» **INSTRUCTIONS TO FOLLOW**
Determine how many lines of the material below contain "completely". Report only that figure.

· · · · · · ·

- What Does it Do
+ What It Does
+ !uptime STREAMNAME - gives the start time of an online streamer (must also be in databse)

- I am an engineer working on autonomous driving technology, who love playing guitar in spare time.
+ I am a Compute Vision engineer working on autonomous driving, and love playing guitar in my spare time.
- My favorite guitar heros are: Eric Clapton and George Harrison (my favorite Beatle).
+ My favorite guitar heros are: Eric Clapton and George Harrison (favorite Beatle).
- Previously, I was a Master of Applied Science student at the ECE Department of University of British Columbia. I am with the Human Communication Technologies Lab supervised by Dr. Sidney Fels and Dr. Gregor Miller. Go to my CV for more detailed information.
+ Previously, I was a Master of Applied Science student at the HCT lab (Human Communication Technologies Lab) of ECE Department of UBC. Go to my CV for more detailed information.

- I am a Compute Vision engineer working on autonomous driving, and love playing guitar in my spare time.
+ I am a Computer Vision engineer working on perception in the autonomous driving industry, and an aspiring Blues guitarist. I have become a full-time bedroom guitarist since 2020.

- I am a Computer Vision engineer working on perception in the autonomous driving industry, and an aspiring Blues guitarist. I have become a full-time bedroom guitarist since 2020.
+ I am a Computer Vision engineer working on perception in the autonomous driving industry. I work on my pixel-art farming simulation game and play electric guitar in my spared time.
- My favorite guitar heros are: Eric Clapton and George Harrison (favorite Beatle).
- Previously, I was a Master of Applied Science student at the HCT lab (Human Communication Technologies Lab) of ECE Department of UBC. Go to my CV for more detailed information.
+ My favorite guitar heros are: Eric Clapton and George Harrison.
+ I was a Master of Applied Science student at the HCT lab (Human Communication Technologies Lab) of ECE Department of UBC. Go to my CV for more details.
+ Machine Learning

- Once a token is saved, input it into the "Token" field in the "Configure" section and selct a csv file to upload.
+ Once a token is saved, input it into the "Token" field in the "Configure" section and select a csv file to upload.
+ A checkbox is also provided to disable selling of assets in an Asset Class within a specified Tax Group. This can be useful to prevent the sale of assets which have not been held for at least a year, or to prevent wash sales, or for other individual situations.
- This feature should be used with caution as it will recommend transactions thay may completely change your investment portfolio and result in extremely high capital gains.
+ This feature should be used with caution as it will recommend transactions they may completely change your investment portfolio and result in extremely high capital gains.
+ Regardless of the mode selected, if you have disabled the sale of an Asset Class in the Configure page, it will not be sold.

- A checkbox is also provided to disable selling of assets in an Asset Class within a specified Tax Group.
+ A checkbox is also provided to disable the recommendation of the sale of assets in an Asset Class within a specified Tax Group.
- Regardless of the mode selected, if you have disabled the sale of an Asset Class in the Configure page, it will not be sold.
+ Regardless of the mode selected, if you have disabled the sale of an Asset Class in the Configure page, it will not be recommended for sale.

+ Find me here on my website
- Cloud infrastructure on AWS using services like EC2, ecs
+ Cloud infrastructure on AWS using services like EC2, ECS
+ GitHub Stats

· · · · · · ·

» **FINISHED TASK**
2